## Goal of the exercise
Set down only these lines, exactly: the line containing "discount: 56.23 -> 59.22" and all lines through the end of the data below. Omit pictures.

## Information
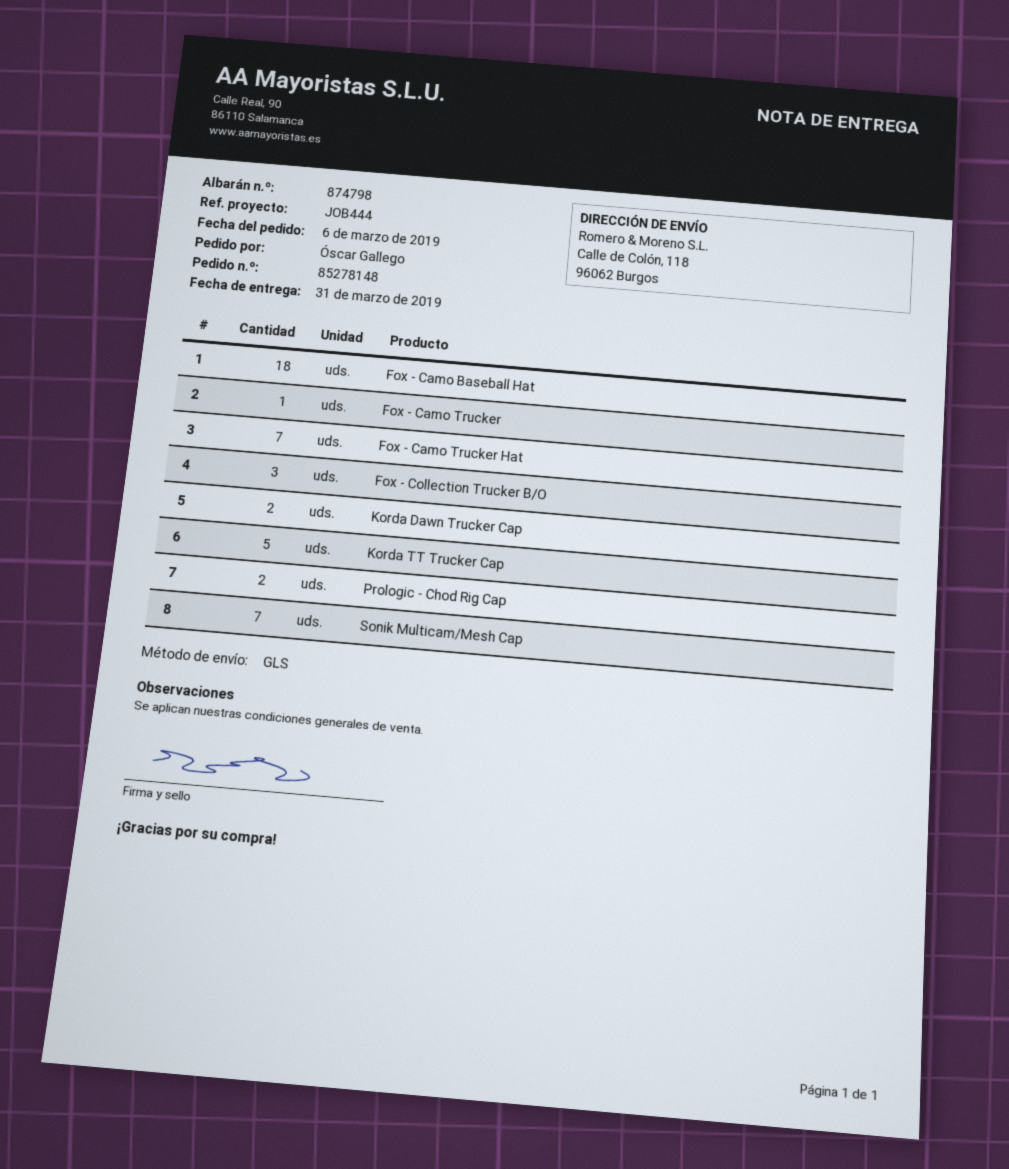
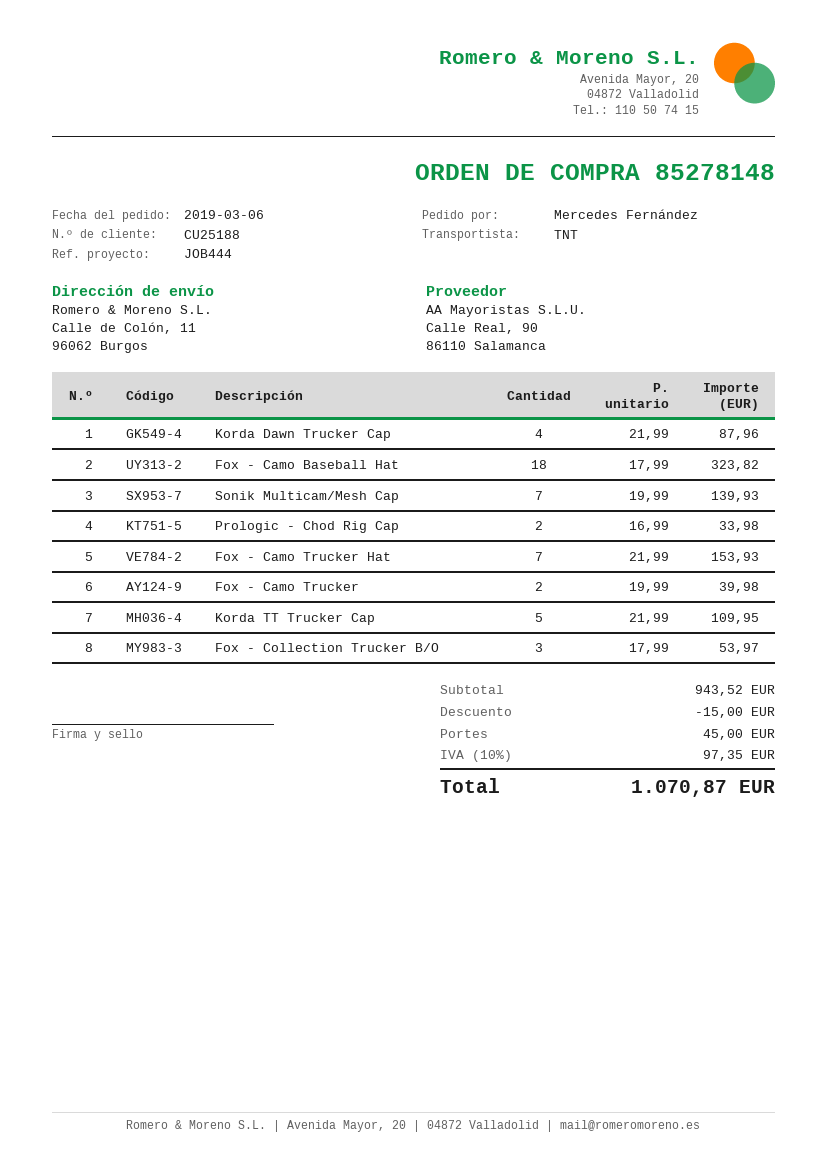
ordered by: Óscar Gallego -> Mercedes Fernández
shipping method: GLS -> TNT
ship to: Calle de Colón, 118, 96062 Burgos -> Calle de Colón, 11, 96062 Burgos
Fox - Camo Trucker: 1 -> 2
Korda Dawn Trucker Cap: 2 -> 4

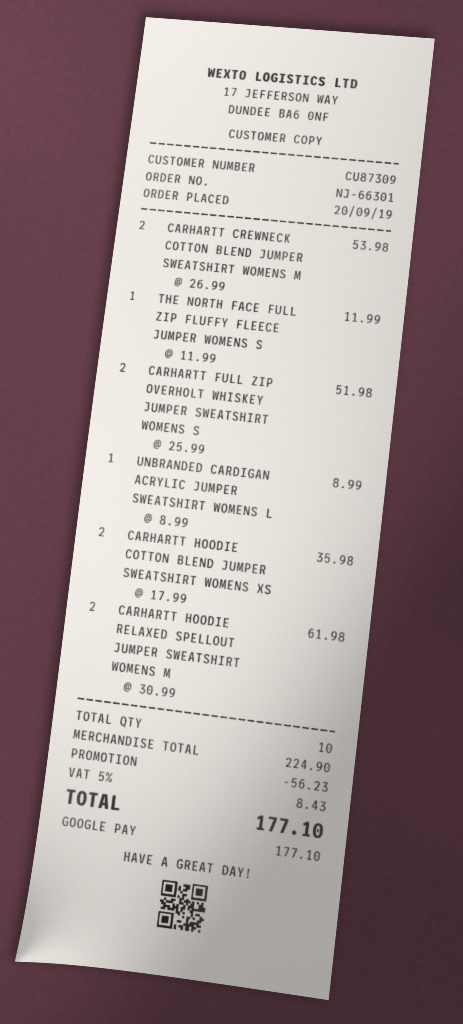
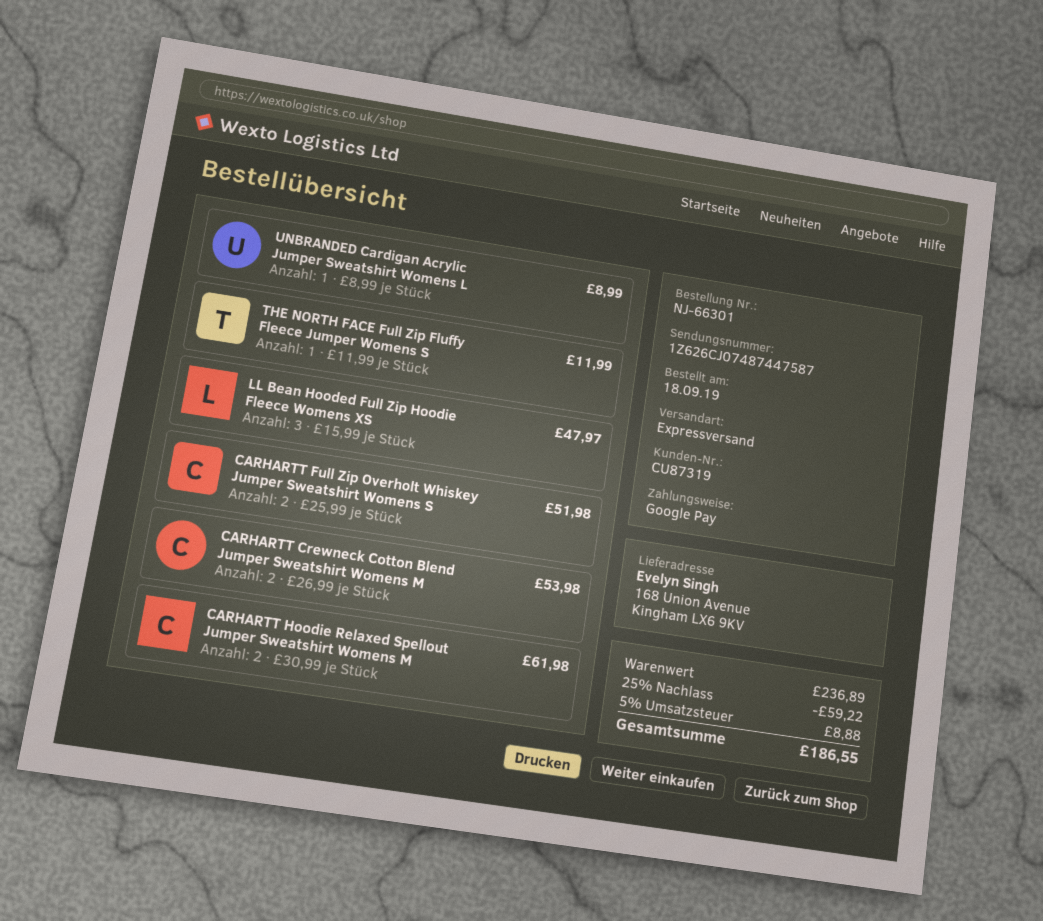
order date: 2019-09-20 -> 2019-09-18
customer number: CU87309 -> CU87319
CARHARTT HOODIE COTTON BLEND JUMPER SWEATSHIRT WOMENS XS: 2 x 17.99 = 35.98 -> none
LL Bean Hooded Full Zip Hoodie Fleece Womens XS: none -> 3 x 15.99 = 47.97
subtotal: 224.90 -> 236.89
discount: 56.23 -> 59.22
tax: 5% = 8.43 -> 5% = 8.88
total: 177.10 -> 186.55

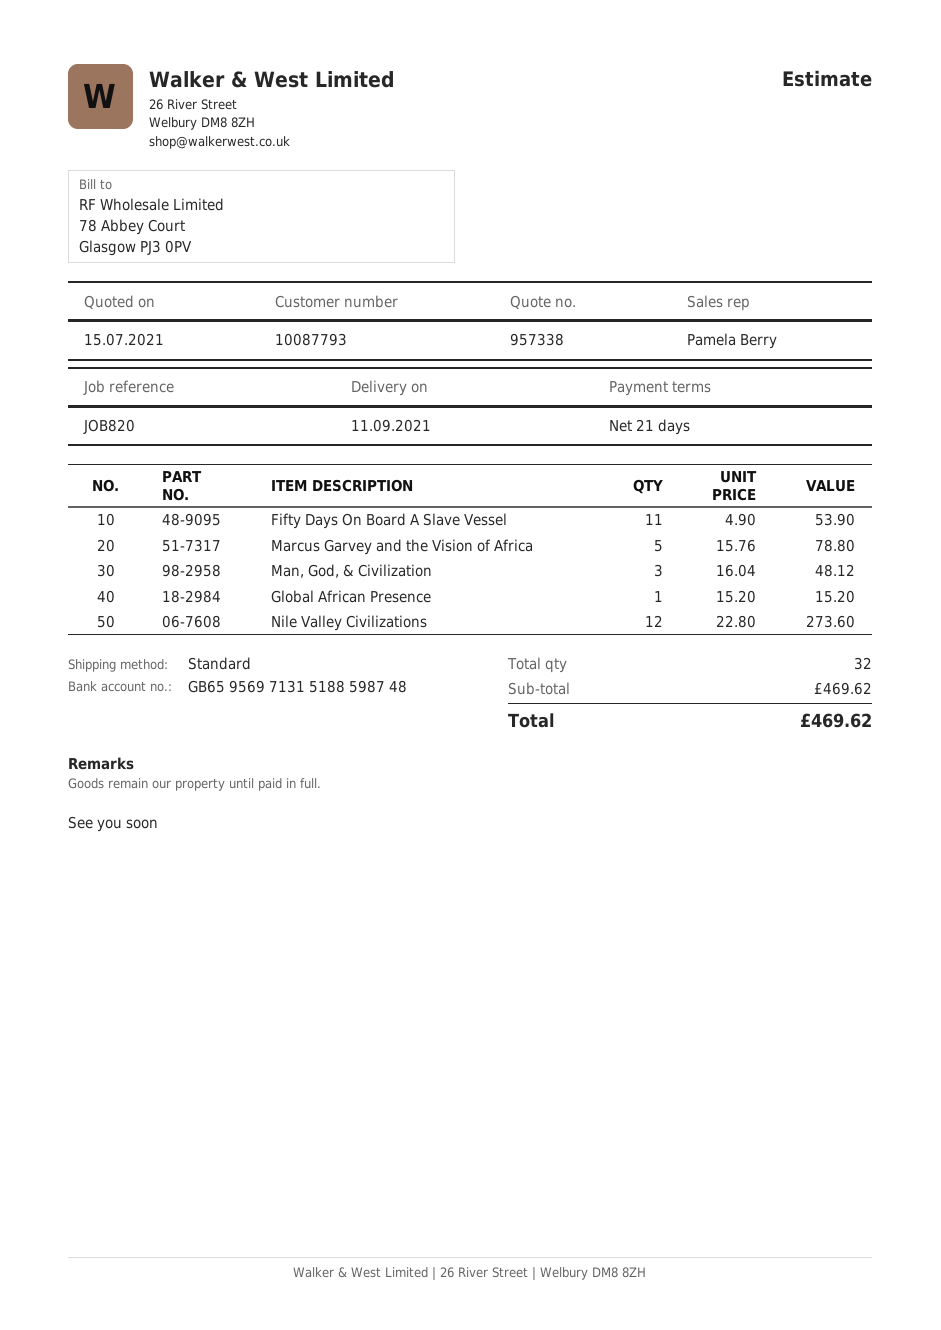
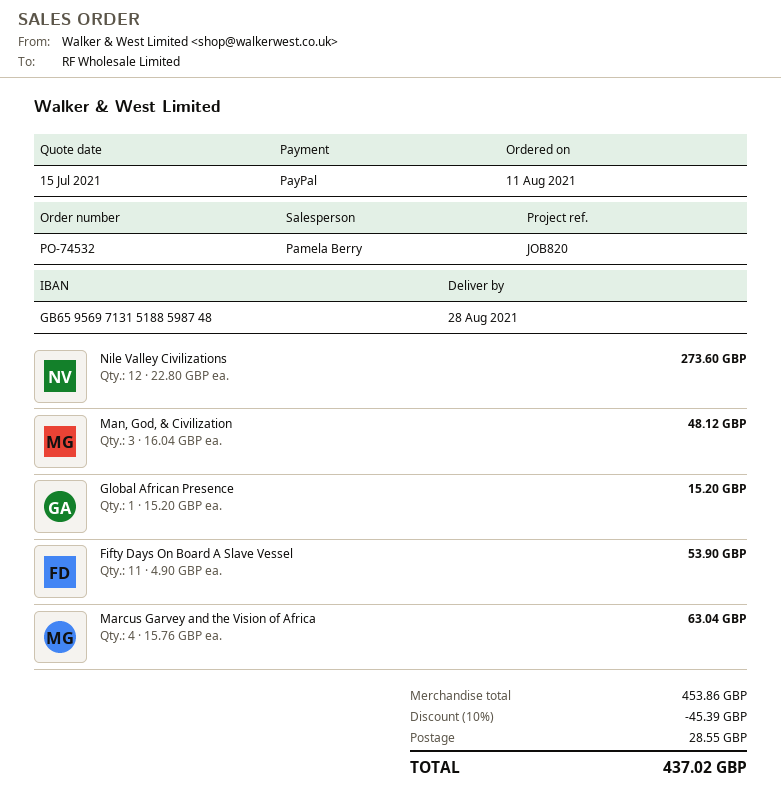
delivery date: 2021-09-11 -> 2021-08-28
Marcus Garvey and the Vision of Africa: 5 x 15.76 = 78.80 -> 4 x 15.76 = 63.04
subtotal: 469.62 -> 453.86
discount: none -> 10% = 45.39
shipping: none -> 28.55
total: 469.62 -> 437.02

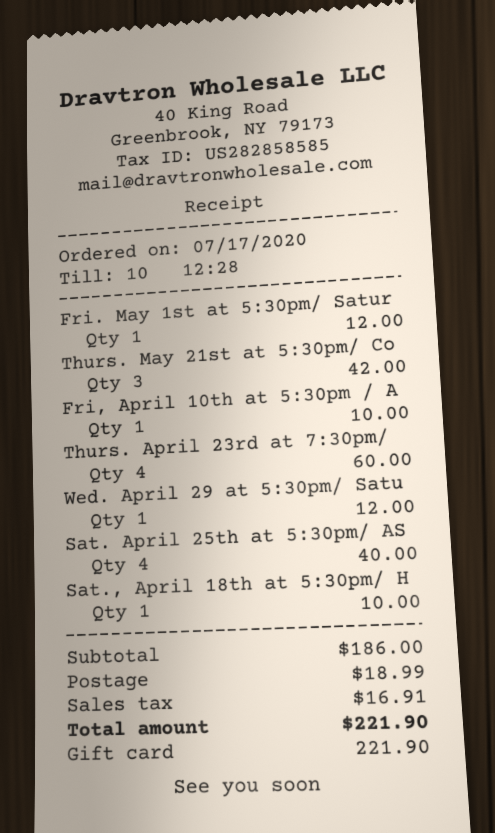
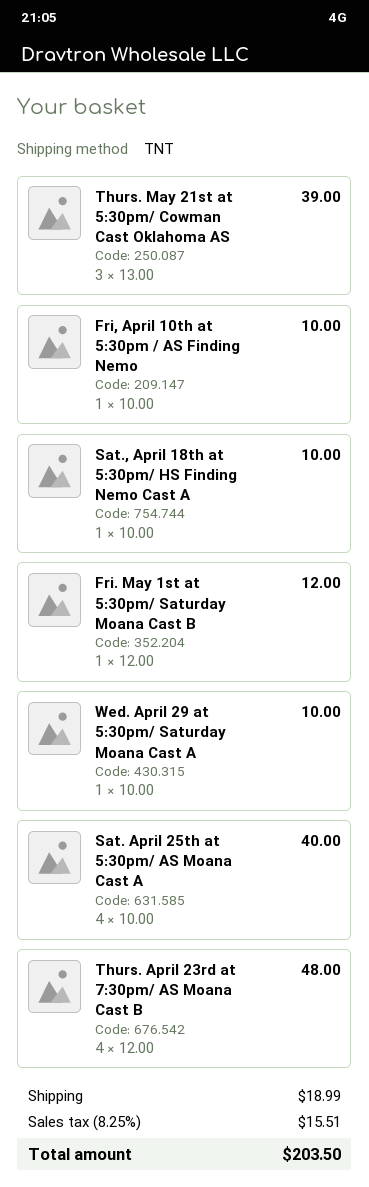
Thurs. May 21st at 5:30pm/ Co: 3 for 42.00 -> 3 for 39.00
Thurs. April 23rd at 7:30pm/: 4 for 60.00 -> 4 for 48.00
Wed. April 29 at 5:30pm/ Satu: 1 for 12.00 -> 1 for 10.00
tax: 16.91 -> 15.51
total: 221.90 -> 203.50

## Written solution
discount: 56.23 -> 59.22
tax: 5% = 8.43 -> 5% = 8.88
total: 177.10 -> 186.55

delivery date: 2021-09-11 -> 2021-08-28
Marcus Garvey and the Vision of Africa: 5 x 15.76 = 78.80 -> 4 x 15.76 = 63.04
subtotal: 469.62 -> 453.86
discount: none -> 10% = 45.39
shipping: none -> 28.55
total: 469.62 -> 437.02

Thurs. May 21st at 5:30pm/ Co: 3 for 42.00 -> 3 for 39.00
Thurs. April 23rd at 7:30pm/: 4 for 60.00 -> 4 for 48.00
Wed. April 29 at 5:30pm/ Satu: 1 for 12.00 -> 1 for 10.00
tax: 16.91 -> 15.51
total: 221.90 -> 203.50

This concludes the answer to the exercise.